> Dataset entries
--------------------

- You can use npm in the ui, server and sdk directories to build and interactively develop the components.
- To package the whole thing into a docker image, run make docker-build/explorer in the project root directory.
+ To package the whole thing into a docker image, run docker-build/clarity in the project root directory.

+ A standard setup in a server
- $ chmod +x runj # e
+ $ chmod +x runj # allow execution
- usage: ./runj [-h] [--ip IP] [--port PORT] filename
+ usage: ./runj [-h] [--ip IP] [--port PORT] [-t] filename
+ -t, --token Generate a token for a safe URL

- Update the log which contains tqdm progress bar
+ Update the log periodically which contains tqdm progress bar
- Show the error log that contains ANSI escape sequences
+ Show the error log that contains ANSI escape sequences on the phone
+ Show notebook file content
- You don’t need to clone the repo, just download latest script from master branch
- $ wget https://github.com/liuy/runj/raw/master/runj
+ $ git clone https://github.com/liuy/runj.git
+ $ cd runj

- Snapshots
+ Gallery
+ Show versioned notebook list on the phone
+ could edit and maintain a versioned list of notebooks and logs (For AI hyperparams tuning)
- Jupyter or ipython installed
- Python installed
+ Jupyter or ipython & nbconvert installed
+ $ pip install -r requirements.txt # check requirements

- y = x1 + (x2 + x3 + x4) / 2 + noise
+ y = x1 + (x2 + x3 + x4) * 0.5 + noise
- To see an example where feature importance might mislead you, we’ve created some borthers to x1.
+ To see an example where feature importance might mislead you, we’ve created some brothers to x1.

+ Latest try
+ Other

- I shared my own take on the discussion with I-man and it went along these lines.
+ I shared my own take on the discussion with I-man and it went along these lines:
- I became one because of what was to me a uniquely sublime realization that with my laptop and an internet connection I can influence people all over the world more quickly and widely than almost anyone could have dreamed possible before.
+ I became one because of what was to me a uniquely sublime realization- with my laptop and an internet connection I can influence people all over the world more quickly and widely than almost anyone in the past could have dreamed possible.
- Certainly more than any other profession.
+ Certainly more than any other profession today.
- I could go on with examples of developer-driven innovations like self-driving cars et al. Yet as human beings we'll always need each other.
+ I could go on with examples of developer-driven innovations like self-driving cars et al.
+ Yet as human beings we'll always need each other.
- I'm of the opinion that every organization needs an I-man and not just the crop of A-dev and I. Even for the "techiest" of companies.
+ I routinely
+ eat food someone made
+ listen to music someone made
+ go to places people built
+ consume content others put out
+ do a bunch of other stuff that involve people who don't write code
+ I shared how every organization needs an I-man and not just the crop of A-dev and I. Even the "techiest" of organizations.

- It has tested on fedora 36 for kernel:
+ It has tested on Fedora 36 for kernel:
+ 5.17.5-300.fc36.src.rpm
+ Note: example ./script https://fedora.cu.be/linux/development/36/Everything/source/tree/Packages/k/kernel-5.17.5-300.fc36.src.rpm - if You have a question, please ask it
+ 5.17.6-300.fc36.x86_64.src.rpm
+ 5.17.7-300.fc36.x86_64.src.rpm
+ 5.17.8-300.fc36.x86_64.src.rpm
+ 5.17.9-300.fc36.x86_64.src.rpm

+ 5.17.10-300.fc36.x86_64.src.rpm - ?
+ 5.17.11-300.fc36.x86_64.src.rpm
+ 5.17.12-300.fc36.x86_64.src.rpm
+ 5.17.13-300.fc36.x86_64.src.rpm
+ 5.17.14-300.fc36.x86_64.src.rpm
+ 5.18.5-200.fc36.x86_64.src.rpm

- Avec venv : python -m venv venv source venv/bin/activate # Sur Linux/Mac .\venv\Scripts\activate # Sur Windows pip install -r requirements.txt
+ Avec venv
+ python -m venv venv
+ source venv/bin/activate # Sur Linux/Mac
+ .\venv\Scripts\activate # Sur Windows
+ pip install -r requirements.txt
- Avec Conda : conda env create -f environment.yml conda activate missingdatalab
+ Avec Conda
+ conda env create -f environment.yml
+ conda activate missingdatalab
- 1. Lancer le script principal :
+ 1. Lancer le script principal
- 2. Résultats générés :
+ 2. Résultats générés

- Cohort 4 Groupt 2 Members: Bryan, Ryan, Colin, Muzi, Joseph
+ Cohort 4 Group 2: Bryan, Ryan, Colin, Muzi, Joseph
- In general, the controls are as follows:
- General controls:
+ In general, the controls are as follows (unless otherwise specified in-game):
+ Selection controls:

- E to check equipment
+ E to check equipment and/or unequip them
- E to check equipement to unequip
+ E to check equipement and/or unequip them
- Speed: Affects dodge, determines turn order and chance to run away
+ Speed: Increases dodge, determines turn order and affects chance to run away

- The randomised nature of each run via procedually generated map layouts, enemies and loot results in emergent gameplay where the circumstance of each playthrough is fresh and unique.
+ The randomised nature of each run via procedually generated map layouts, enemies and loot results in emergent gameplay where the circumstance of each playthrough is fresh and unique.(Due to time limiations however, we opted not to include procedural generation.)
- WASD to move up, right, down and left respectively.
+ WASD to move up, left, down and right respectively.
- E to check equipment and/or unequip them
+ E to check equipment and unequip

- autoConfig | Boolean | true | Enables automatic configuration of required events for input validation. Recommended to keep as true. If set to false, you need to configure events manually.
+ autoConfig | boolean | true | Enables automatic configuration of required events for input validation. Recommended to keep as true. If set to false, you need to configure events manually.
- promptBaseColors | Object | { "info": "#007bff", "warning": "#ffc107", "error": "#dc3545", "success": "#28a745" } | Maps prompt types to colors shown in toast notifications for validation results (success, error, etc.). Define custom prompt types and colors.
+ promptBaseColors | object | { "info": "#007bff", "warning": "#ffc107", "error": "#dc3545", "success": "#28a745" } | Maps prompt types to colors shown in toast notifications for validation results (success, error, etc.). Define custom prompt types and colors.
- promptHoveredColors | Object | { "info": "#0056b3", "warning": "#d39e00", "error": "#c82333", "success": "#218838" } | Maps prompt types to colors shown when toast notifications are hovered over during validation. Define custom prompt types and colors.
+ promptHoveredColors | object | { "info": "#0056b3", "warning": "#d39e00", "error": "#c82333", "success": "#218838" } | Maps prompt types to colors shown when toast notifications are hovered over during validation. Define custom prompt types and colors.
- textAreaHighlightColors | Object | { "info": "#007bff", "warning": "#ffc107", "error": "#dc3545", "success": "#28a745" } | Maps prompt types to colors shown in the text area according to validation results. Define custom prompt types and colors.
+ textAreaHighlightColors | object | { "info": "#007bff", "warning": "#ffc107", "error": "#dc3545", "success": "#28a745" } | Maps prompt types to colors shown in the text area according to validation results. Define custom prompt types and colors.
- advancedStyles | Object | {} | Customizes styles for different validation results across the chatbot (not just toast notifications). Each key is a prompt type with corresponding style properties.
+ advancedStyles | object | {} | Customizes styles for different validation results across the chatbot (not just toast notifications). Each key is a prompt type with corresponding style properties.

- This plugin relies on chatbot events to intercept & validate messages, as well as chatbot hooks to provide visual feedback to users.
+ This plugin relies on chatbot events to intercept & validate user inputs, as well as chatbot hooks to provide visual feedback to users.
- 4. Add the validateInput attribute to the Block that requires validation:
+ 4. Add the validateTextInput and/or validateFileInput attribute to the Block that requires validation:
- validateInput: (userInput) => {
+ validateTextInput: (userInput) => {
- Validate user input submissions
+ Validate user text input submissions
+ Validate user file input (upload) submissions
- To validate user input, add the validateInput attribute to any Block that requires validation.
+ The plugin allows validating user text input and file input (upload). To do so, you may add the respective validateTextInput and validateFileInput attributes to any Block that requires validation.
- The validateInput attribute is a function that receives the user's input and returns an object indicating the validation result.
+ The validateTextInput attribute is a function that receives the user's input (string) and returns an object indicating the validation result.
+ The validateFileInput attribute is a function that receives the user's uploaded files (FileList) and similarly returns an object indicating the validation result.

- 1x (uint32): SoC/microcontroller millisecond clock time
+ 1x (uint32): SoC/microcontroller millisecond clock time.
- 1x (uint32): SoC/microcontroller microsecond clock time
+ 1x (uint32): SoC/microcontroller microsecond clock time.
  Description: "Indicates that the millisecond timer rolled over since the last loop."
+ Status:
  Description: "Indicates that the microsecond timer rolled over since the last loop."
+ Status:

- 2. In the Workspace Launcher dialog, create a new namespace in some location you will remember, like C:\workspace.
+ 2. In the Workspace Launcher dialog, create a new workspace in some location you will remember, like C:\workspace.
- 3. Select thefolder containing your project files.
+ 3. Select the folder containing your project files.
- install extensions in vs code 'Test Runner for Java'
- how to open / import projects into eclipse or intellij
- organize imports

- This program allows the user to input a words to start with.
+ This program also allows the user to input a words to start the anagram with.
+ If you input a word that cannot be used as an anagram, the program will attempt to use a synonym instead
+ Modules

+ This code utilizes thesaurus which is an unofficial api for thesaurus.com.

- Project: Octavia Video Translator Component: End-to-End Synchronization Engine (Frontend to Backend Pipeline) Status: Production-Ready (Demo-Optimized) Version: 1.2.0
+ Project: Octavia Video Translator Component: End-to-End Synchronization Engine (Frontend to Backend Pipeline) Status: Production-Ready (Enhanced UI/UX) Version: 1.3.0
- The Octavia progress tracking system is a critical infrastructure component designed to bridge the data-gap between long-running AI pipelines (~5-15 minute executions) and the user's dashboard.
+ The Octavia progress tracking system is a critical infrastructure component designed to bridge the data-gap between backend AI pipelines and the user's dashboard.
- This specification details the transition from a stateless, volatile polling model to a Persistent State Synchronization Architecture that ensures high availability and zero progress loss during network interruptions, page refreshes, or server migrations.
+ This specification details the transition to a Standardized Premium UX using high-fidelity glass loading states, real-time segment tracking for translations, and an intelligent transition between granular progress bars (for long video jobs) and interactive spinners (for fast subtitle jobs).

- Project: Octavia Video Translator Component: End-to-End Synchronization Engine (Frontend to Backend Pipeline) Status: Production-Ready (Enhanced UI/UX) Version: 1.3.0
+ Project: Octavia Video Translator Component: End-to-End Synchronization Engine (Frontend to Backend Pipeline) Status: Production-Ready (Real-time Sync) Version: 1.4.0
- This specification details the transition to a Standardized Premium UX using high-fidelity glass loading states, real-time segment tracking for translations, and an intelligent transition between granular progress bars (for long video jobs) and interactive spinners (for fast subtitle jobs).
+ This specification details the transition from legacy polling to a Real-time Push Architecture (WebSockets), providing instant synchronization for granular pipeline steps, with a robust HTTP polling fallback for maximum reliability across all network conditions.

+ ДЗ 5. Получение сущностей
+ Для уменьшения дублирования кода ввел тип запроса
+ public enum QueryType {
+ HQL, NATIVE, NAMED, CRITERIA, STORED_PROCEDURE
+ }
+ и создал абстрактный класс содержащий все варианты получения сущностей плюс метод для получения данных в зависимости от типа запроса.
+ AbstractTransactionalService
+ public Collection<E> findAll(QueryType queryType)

--------------------

> Description of the task
Within the listing above, extract exactly the lines from the line with "- The randomised" to the line with "equipment and unequip", the two named lines included, and no others.

> Result of the task
- The randomised nature of each run via procedually generated map layouts, enemies and loot results in emergent gameplay where the circumstance of each playthrough is fresh and unique.
+ The randomised nature of each run via procedually generated map layouts, enemies and loot results in emergent gameplay where the circumstance of each playthrough is fresh and unique.(Due to time limiations however, we opted not to include procedural generation.)
- WASD to move up, right, down and left respectively.
+ WASD to move up, left, down and right respectively.
- E to check equipment and/or unequip them
+ E to check equipment and unequip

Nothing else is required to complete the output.